While copying the entries exactly, leave out each picture they contain.

Code change snippets:
• • • •
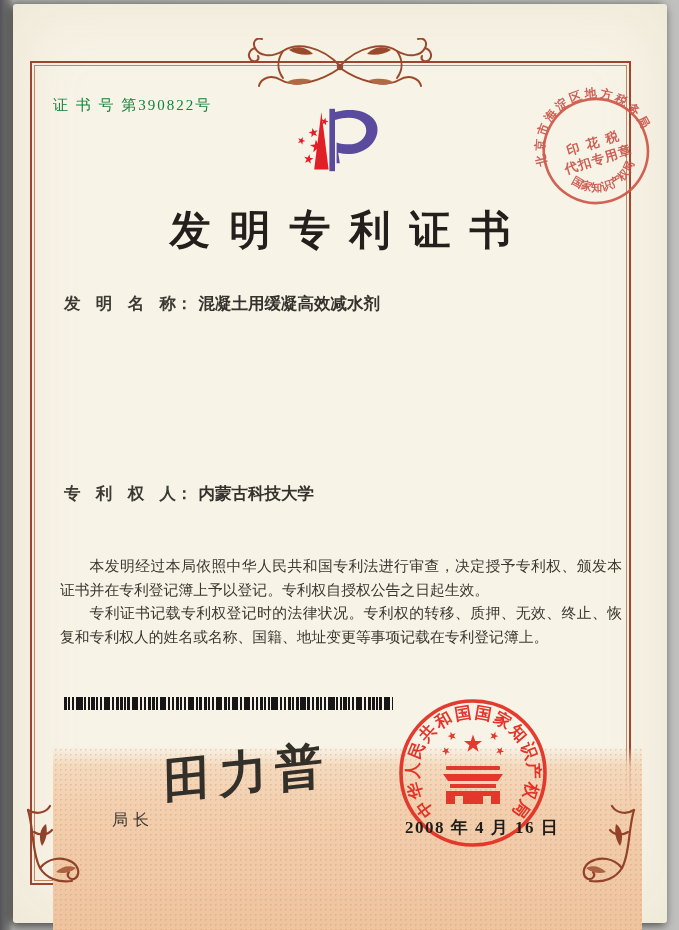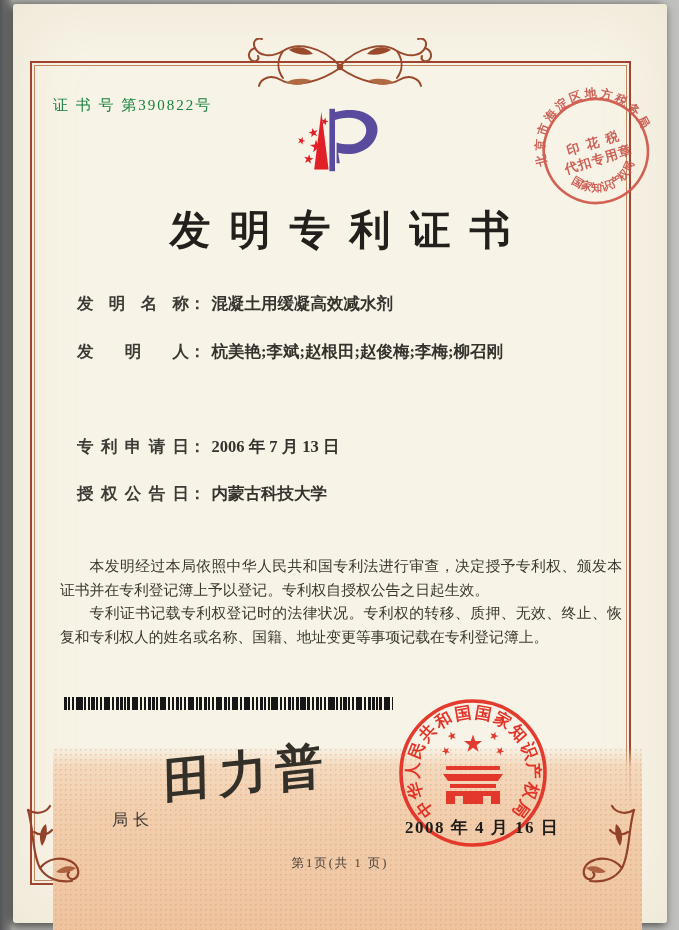--- a/index.html
+++ b/index.html
@@ -15,21 +15,21 @@
   
   .peach{position:absolute;left:21px;top:684px;width:589px;height:190px;
     background:linear-gradient(180deg,rgba(243,214,185,0) 0%,rgba(243,213,182,.85) 10%,#f2cfae 32%,#eec39e 100%);}
   .peach-dots{position:absolute;inset:0;
     background-image:radial-gradient(rgba(198,118,76,.22) 1px,transparent 1px);
     background-size:5px 5px;}
   .certno{position:absolute;left:40px;top:92px;font-size:15px;letter-spacing:2px;color:#15803d;}
   .logo{position:absolute;left:274px;top:100px;}
   .title{position:absolute;left:0;top:199px;width:654px;text-align:center;
     font-size:41px;font-weight:700;color:#221f1c;letter-spacing:19px;padding-left:19px;box-sizing:border-box;}
-  .field{position:absolute;left:64px;height:24px;font-size:16.5px;color:#3c3a35;font-weight:600;white-space:nowrap;}
+  .field{position:absolute;left:51px;height:24px;font-size:16.5px;color:#3c3a35;font-weight:600;white-space:nowrap;}
   .field .lbl{display:inline-block;width:112px;text-align:justify;text-align-last:justify;vertical-align:bottom;}
   .field .val{margin-left:6px;color:#34322d;}
   .paras{position:absolute;left:47px;top:551px;width:562px;font-size:14.8px;line-height:1.6;
     color:#3a372e;text-align:justify;font-weight:500;}
   .paras p{margin:0;text-indent:2em;font-family:Liberation Serif, serif;}
   .barcode{position:absolute;left:51px;top:693px;width:329px;height:13px;
     background:
       repeating-linear-gradient(90deg,#161616 0 2px,transparent 2px 4px),
       repeating-linear-gradient(90deg,#161616 0 1px,transparent 1px 9px),
       repeating-linear-gradient(90deg,#161616 0 3px,transparent 3px 14px);}
@@ -125,28 +125,22 @@
       <text font-size="11" font-weight="bold" fill="#c9544a">
         <textPath href="#tax-bot" startOffset="0" textLength="77" lengthAdjust="spacing">国家知识产权局</textPath>
       </text>
     </svg>
 
     <div class="title">发明专利证书</div>
 
     <div class="field" style="top:289px;">
       <span class="lbl">发明名称</span><span>：</span><span class="val">混凝土用缓凝高效减水剂</span>
     </div>
-    <div class="field" style="top:337px;">
-      <span class="lbl">发明人</span><span>：</span><span class="val">杭美艳;李斌;赵根田;赵俊梅;李梅;柳召刚</span>
-    </div>
-    <div class="field" style="top:432px;">
-      <span class="lbl">专利申请日</span><span>：</span><span class="val">2006 年 7 月 13 日</span>
-    </div>
     <div class="field" style="top:479px;">
-      <span class="lbl">授权公告日</span><span>：</span><span class="val">内蒙古科技大学</span>
+      <span class="lbl">专利权人</span><span>：</span><span class="val">内蒙古科技大学</span>
     </div>
 
     <div class="paras">
       <p>本发明经过本局依照中华人民共和国专利法进行审查，决定授予专利权、颁发本证书并在专利登记簿上予以登记。专利权自授权公告之日起生效。</p>
       <p>专利证书记载专利权登记时的法律状况。专利权的转移、质押、无效、终止、恢复和专利权人的姓名或名称、国籍、地址变更等事项记载在专利登记簿上。</p>
     </div>
 
     <div class="barcode"></div>
 
     <div class="sig-label">局长</div>
@@ -169,16 +163,15 @@
         <use href="#star-b" transform="translate(112,63) scale(0.42) rotate(30)"></use>
         <rect x="58" y="78" width="54" height="4" rx="1"></rect>
         <path d="M55 86 L115 86 L110 93 L60 93 Z"></path>
         <rect x="62" y="96" width="46" height="4"></rect>
         <path d="M58 103 L112 103 L112 116 L103 116 L103 108 L95 108 L95 116 L75 116 L75 108 L67 108 L67 116 L58 116 Z"></path>
       </g>
     </svg>
 
     <div class="seal-date">2008 年 4 月 16 日</div>
 
-    <div class="footer">第1页(共 1 页)</div>
 
   </div>
 </div>
 
 </body></html>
• • • •
EXERCISE SOLUTION.
--- a/index.html
+++ b/index.html
@@ -15,21 +15,21 @@
   
   .peach{position:absolute;left:21px;top:684px;width:589px;height:190px;
     background:linear-gradient(180deg,rgba(243,214,185,0) 0%,rgba(243,213,182,.85) 10%,#f2cfae 32%,#eec39e 100%);}
   .peach-dots{position:absolute;inset:0;
     background-image:radial-gradient(rgba(198,118,76,.22) 1px,transparent 1px);
     background-size:5px 5px;}
   .certno{position:absolute;left:40px;top:92px;font-size:15px;letter-spacing:2px;color:#15803d;}
   .logo{position:absolute;left:274px;top:100px;}
   .title{position:absolute;left:0;top:199px;width:654px;text-align:center;
     font-size:41px;font-weight:700;color:#221f1c;letter-spacing:19px;padding-left:19px;box-sizing:border-box;}
-  .field{position:absolute;left:64px;height:24px;font-size:16.5px;color:#3c3a35;font-weight:600;white-space:nowrap;}
+  .field{position:absolute;left:51px;height:24px;font-size:16.5px;color:#3c3a35;font-weight:600;white-space:nowrap;}
   .field .lbl{display:inline-block;width:112px;text-align:justify;text-align-last:justify;vertical-align:bottom;}
   .field .val{margin-left:6px;color:#34322d;}
   .paras{position:absolute;left:47px;top:551px;width:562px;font-size:14.8px;line-height:1.6;
     color:#3a372e;text-align:justify;font-weight:500;}
   .paras p{margin:0;text-indent:2em;font-family:Liberation Serif, serif;}
   .barcode{position:absolute;left:51px;top:693px;width:329px;height:13px;
     background:
       repeating-linear-gradient(90deg,#161616 0 2px,transparent 2px 4px),
       repeating-linear-gradient(90deg,#161616 0 1px,transparent 1px 9px),
       repeating-linear-gradient(90deg,#161616 0 3px,transparent 3px 14px);}
@@ -125,28 +125,22 @@
       <text font-size="11" font-weight="bold" fill="#c9544a">
         <textPath href="#tax-bot" startOffset="0" textLength="77" lengthAdjust="spacing">国家知识产权局</textPath>
       </text>
     </svg>
 
     <div class="title">发明专利证书</div>
 
     <div class="field" style="top:289px;">
       <span class="lbl">发明名称</span><span>：</span><span class="val">混凝土用缓凝高效减水剂</span>
     </div>
-    <div class="field" style="top:337px;">
-      <span class="lbl">发明人</span><span>：</span><span class="val">杭美艳;李斌;赵根田;赵俊梅;李梅;柳召刚</span>
-    </div>
-    <div class="field" style="top:432px;">
-      <span class="lbl">专利申请日</span><span>：</span><span class="val">2006 年 7 月 13 日</span>
-    </div>
     <div class="field" style="top:479px;">
-      <span class="lbl">授权公告日</span><span>：</span><span class="val">内蒙古科技大学</span>
+      <span class="lbl">专利权人</span><span>：</span><span class="val">内蒙古科技大学</span>
     </div>
 
     <div class="paras">
       <p>本发明经过本局依照中华人民共和国专利法进行审查，决定授予专利权、颁发本证书并在专利登记簿上予以登记。专利权自授权公告之日起生效。</p>
       <p>专利证书记载专利权登记时的法律状况。专利权的转移、质押、无效、终止、恢复和专利权人的姓名或名称、国籍、地址变更等事项记载在专利登记簿上。</p>
     </div>
 
     <div class="barcode"></div>
 
     <div class="sig-label">局长</div>
@@ -169,16 +163,15 @@
         <use href="#star-b" transform="translate(112,63) scale(0.42) rotate(30)"></use>
         <rect x="58" y="78" width="54" height="4" rx="1"></rect>
         <path d="M55 86 L115 86 L110 93 L60 93 Z"></path>
         <rect x="62" y="96" width="46" height="4"></rect>
         <path d="M58 103 L112 103 L112 116 L103 116 L103 108 L95 108 L95 116 L75 116 L75 108 L67 108 L67 116 L58 116 Z"></path>
       </g>
     </svg>
 
     <div class="seal-date">2008 年 4 月 16 日</div>
 
-    <div class="footer">第1页(共 1 页)</div>
 
   </div>
 </div>
 
 </body></html>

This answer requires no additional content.